Le conseguenze della malnutrizione sulla crescita dei bambini includono una maggiore esposizione a gravi malattie e possono comportare ritardi nello sviluppo cognitivo. Per quanto riguarda invece le cause principali, il rapporto parla di “policrisi” e ne identifica tre: crisi economiche, cambiamenti climatici e conflitti armati. 

Le crisi economiche sono forse la causa più ovvia, ma non per questo da sottovalutare. In particolare il rapporto parla del mix di inflazione elevata e rallentamento dell’economia globale, il quale rende sempre più difficile acquistare il cibo di cui si ha bisogno. Basti pensare che circa 2,8 miliardi di persone non si sono potute permettere una dieta sana nel 2022. La malnutrizione resta quindi, anche nei paesi più sviluppati, una conseguenza della povertà.

La seconda causa racchiude tutti quei fenomeni riconducibili ai cambiamenti climatici, i quali impattano pesantemente sui sistemi alimentari determinando la perdita dei raccolti e il degrado dei suoli. Questo provoca l’aumento dei prezzi dei pochi alimenti disponibili, il che contribuisce ad alimentare il circolo vizioso di povertà, insicurezza alimentare e malnutrizione. Si cita qui il caso della Somalia, classificata come il secondo Paese più vulnerabile ai cambiamenti climatici con un’alternanza di ricorrenti siccità e inondazioni. 

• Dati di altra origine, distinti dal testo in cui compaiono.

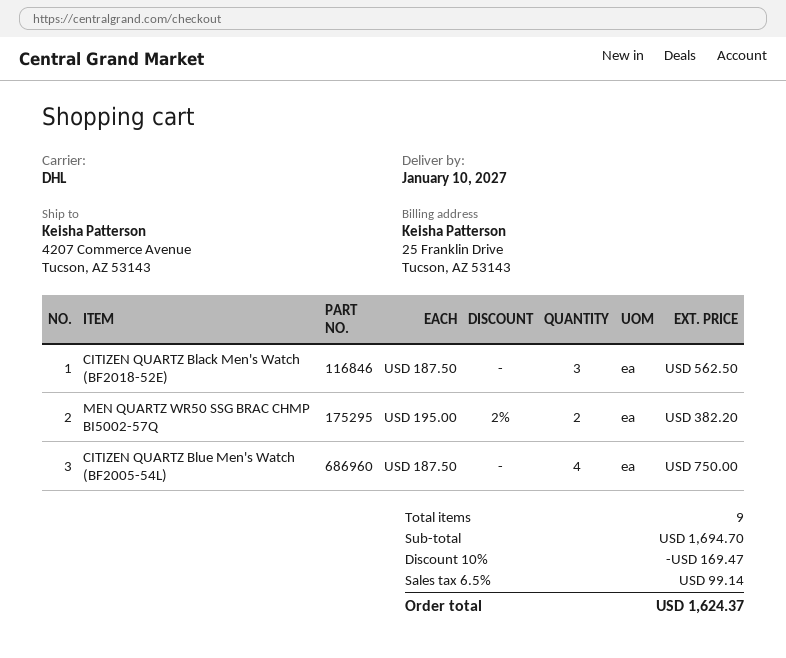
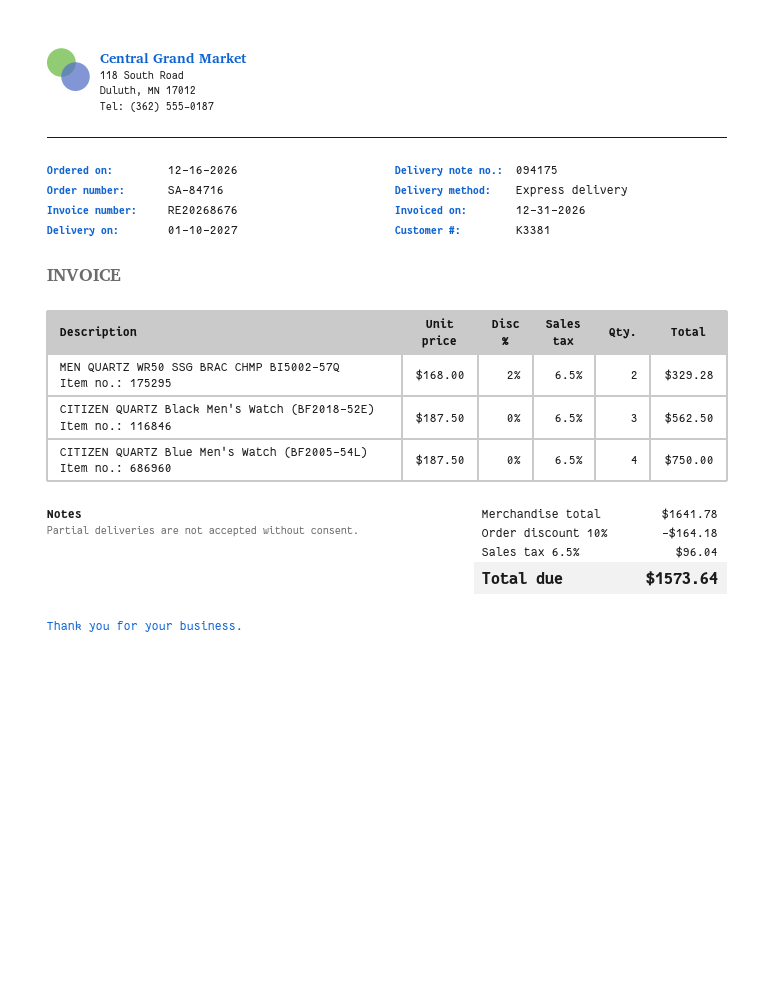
shipping method: DHL -> express
MEN QUARTZ WR50 SSG BRAC CHMP BI5002-57Q: 2 x 195.00 - 2% = 382.20 -> 2 x 168.00 - 2% = 329.28
subtotal: 1694.70 -> 1641.78
discount: 10% = 169.47 -> 10% = 164.18
tax: 6.5% = 99.14 -> 6.5% = 96.04
total: 1624.37 -> 1573.64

L’ultima causa è rappresentata dai conflitti armati. Questi determinano, tra le altre cose, spostamenti forzati per cui le popolazioni sono costrette ad abbandonare l’agricoltura. Inoltre l’uso di particolari armamenti, come mine e agenti chimici, contamina i terreni e rende difficile se non impossibile che le colture tornino ad essere floride dopo la fine delle ostilità. Non si può non menzionare in questo ambito la drammatica situazione a Gaza, dove al momento si registra il più alto tasso di malnutrizione infantile al mondo. Diverse organizzazioni, tra cui Save the Children, si impegnano per fornire assistenza alla popolazione. Tuttavia, come denunciato dal rapporto stesso, troppo spesso gli aiuti alimentari sono bloccati ai valichi dai controlli israeliani. 

In relazione ai conflitti armati occorre parlare anche del Sudan. In Sudan la guerra civile iniziata ad aprile 2023 ha portato alla più grande crisi di sfollamento interno al mondo. Secondo il Famine Review Committee dell’IPC (Integrated Food Security Phase Classification) almeno 20 milioni di persone sono in condizioni di grave insicurezza alimentare. Inoltre, in alcune parti del Nord Darfur e in particolare nel campo di Zamzam è scoppiata una vera e propria carestia. L’IPC determina l’esistenza di una carestia in un’area in base alla presenza contemporanea di tre fattori: l’estrema carenza di cibo per il 20% delle famiglie, la malnutrizione acuta di almeno il 30% dei bambini e 2 persone ogni 10.000 morte di fame al giorno. «I bambini sudanesi stanno sopravvivendo a bombe e proiettili solo per poi rischiare di morire di fame» denuncia Mohamed Abdiladif, Interim Country Director di Save the Children in Sudan.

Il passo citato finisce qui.